## TASK TO CARRY OUT
Copy all the records exactly, but keep the pictures out of your version.
*** EXTRACTED DATA Section Begins ***
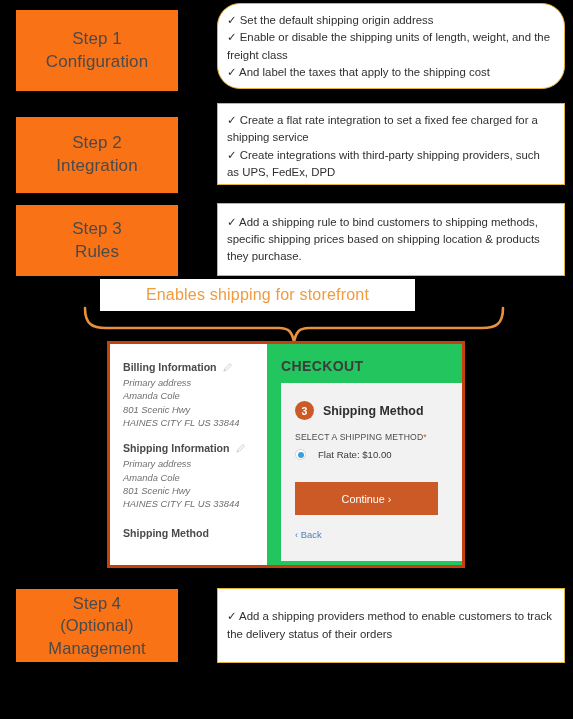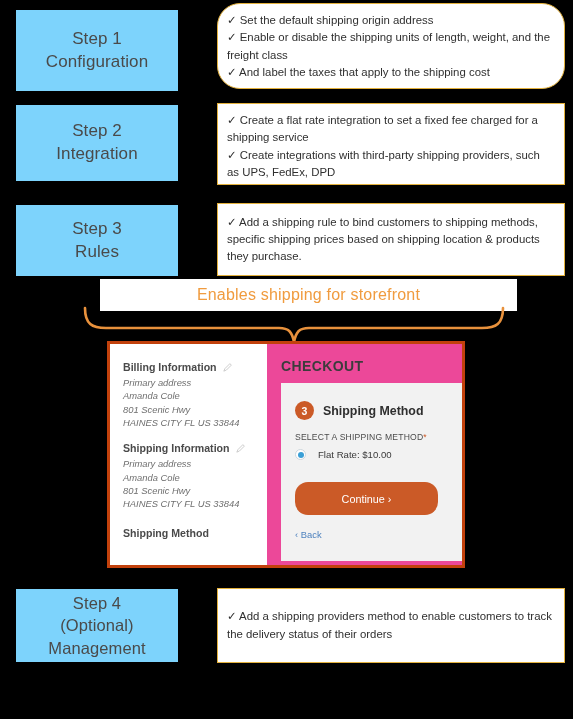"Step 1" .step-box { background: #7dd3fc -> #f97316 }
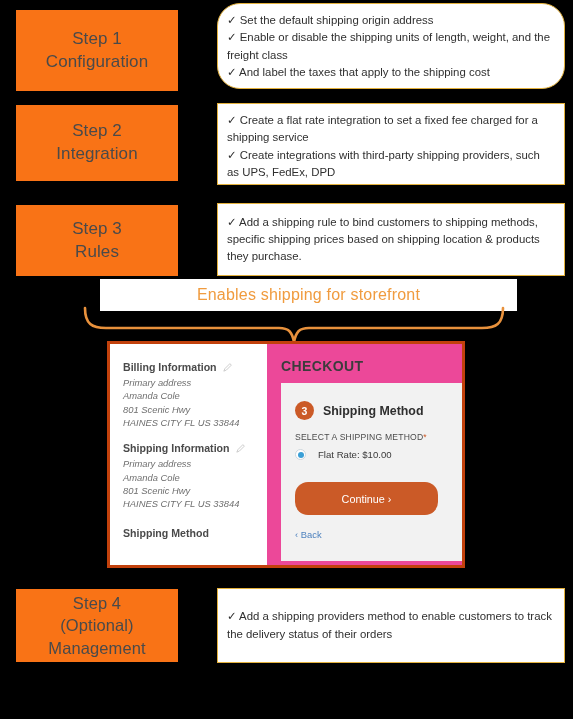"Step 2" #step2-box { top: 105px -> 117px }
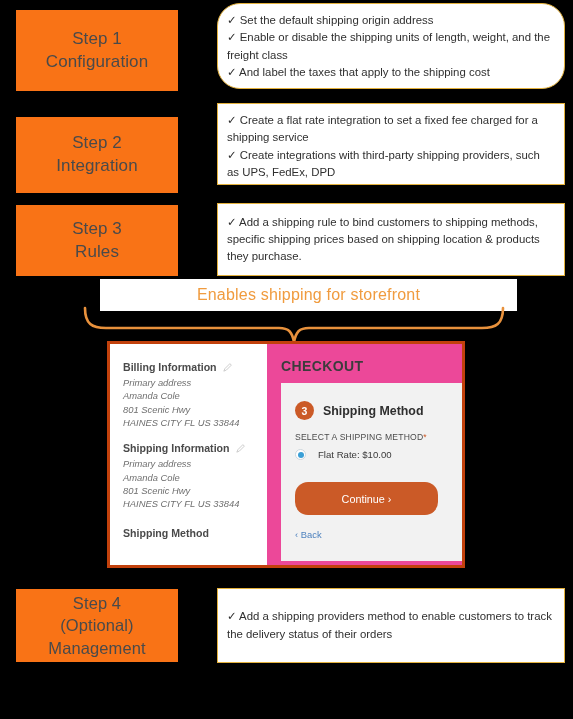"Enables shipping for storefront" #enables-banner { width: 417px -> 315px }
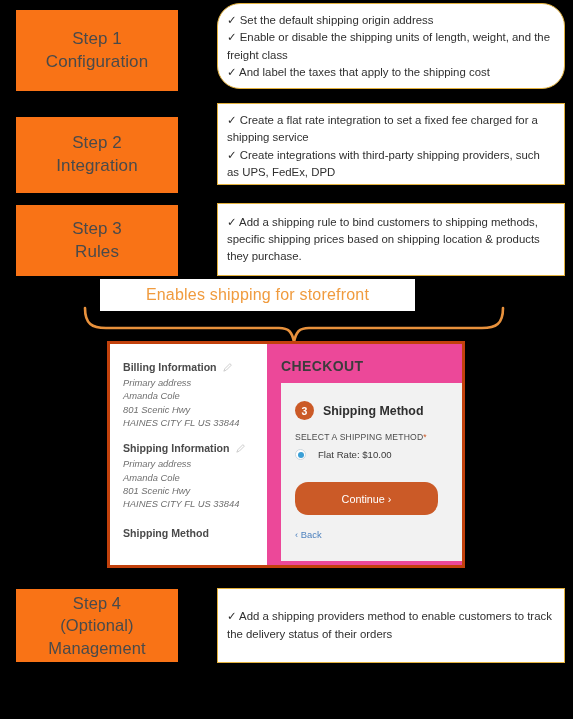"CHECKOUT" #checkout-right { background: #ec4899 -> #22c55e }
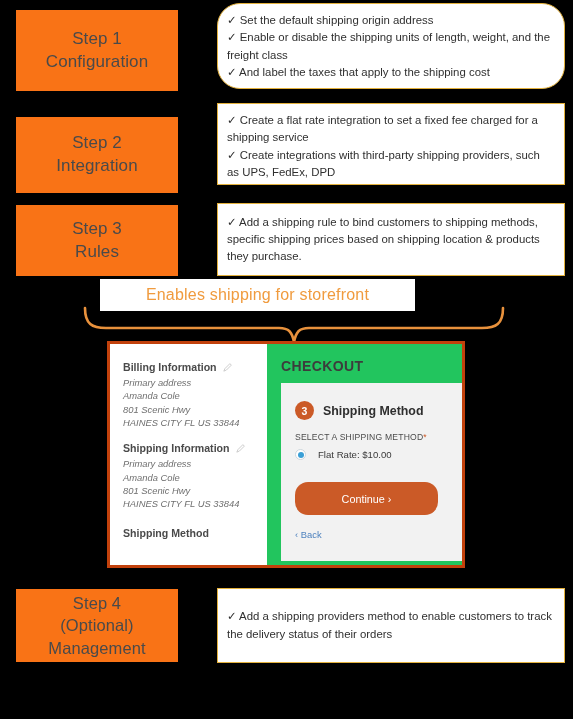"Continue ›" #continue-button { border-radius: 13px -> 0 }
*** EXTRACTED DATA Section Ends ***
## REPLY TO THE TASK
"Step 1" .step-box { background: #7dd3fc -> #f97316 }
"Step 2" #step2-box { top: 105px -> 117px }
"Enables shipping for storefront" #enables-banner { width: 417px -> 315px }
"CHECKOUT" #checkout-right { background: #ec4899 -> #22c55e }
"Continue ›" #continue-button { border-radius: 13px -> 0 }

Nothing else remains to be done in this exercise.